お風呂に入ったり、夜ふとんに入って体があたたまると、かゆみが増すことはよく経験されます。これは、皮膚があたたまると、かゆみを感じる神経がかゆみに敏感に反応するためと、昼間は遊びに夢中になっているため、あまりかゆみを感じず、夜眠り始めるとかゆみが気になるためと考えられます。
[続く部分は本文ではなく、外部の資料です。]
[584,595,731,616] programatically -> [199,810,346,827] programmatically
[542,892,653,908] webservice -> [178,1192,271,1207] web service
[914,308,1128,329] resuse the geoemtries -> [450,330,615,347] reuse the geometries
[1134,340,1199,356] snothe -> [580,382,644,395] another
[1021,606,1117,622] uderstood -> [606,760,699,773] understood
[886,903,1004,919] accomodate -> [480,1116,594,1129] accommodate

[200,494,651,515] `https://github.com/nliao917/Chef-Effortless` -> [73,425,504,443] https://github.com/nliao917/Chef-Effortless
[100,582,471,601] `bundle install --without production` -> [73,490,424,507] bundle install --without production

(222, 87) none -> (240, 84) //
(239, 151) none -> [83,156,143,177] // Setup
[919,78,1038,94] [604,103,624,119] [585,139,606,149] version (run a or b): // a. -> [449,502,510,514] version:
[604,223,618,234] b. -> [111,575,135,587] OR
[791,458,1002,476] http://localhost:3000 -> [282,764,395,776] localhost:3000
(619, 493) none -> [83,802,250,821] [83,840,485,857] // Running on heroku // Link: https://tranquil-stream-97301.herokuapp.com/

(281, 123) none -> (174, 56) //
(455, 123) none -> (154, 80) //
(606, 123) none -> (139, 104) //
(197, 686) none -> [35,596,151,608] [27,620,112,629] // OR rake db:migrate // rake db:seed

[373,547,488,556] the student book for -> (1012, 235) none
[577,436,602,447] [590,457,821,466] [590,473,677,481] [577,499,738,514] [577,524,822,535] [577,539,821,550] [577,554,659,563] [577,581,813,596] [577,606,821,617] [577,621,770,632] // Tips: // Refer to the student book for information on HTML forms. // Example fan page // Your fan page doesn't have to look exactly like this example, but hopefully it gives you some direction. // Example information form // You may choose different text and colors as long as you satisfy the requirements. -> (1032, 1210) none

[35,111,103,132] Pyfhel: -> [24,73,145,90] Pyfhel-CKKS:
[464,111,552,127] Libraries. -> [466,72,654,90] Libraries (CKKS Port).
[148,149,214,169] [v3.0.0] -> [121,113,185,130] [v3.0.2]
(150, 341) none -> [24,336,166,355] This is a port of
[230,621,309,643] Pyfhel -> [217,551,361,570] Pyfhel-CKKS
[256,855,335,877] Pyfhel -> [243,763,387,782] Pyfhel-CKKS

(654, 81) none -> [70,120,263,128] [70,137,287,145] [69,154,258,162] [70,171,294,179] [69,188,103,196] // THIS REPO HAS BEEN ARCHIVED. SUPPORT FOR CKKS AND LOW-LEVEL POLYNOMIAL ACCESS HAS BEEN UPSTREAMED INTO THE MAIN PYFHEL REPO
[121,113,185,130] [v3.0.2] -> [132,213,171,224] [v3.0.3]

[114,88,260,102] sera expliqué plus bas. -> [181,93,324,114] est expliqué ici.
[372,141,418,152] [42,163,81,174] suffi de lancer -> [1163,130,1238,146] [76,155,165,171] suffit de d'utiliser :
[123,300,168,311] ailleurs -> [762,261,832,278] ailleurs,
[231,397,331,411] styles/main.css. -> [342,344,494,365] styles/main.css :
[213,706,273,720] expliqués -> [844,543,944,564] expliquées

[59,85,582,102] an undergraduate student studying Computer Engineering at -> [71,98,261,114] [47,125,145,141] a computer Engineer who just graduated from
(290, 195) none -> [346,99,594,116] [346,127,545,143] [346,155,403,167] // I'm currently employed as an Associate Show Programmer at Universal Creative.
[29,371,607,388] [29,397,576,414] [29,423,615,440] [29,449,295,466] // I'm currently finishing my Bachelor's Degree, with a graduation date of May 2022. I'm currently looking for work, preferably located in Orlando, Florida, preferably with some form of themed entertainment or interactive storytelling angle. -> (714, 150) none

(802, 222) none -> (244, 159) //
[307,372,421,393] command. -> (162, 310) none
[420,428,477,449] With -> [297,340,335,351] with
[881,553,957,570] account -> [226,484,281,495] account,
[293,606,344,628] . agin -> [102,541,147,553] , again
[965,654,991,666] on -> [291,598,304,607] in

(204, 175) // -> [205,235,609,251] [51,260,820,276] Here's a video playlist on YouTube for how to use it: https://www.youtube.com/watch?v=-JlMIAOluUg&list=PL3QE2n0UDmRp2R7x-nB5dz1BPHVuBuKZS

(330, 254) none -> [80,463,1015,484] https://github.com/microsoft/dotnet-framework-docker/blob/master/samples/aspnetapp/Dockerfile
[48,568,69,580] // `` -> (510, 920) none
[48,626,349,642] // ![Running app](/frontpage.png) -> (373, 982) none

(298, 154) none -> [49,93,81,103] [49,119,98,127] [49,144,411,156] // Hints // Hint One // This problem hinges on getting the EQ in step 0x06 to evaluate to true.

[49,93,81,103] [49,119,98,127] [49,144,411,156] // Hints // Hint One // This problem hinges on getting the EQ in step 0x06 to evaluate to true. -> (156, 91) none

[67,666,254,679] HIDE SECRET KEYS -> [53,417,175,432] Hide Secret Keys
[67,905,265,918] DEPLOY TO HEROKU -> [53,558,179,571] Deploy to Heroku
ストレスもまた、かゆみを悪化させる原因と考えられています。

最近、この痒みはIL-31が大きく関係しており、このサイトカインの働きを妨げる新薬も登場してきました。 (詳細は後記)



③アトピー性皮膚炎の重症度について


アトピー性皮膚炎の重症度は、医学的には、皮疹(皮膚の湿疹)の面積と炎症の強さで分類します。(厚生労働科学研究班)

軽症 面積にかかわらず、皮膚に軽度の赤みや乾燥だけが認められる状態
中等症 強い炎症を伴う皮疹が、体表面積のおよそ10%未満に認められる状態
重症 強い炎症を伴う皮疹が、体表面積のおよそ10%以上で30%未満に認められる状態
最重症 強い炎症を伴う皮疹が、体表面積の30%以上に及ぶ状態

皮疹は面積よりも、個々の皮疹の重症度が重視されます。

診療の現場では、アトピー性皮膚炎の皮膚の重さの評価には、医師による採点、EASIスコア
IGA、患者さんの痒みの採点、掻痒NRS、掻痒VAS、POEMなどを用いて評価します。

鈴の木こどもクリニックの実際のアトピー診療では、チェックシート(NRS、POEMシート)をお渡ししますので、痒みの強さを患者さんご自分で評価していただきます。

この患者さんの自己採点と、医師の診察の結果を総合的に判断して、最適な治療を決定していきたいと思います。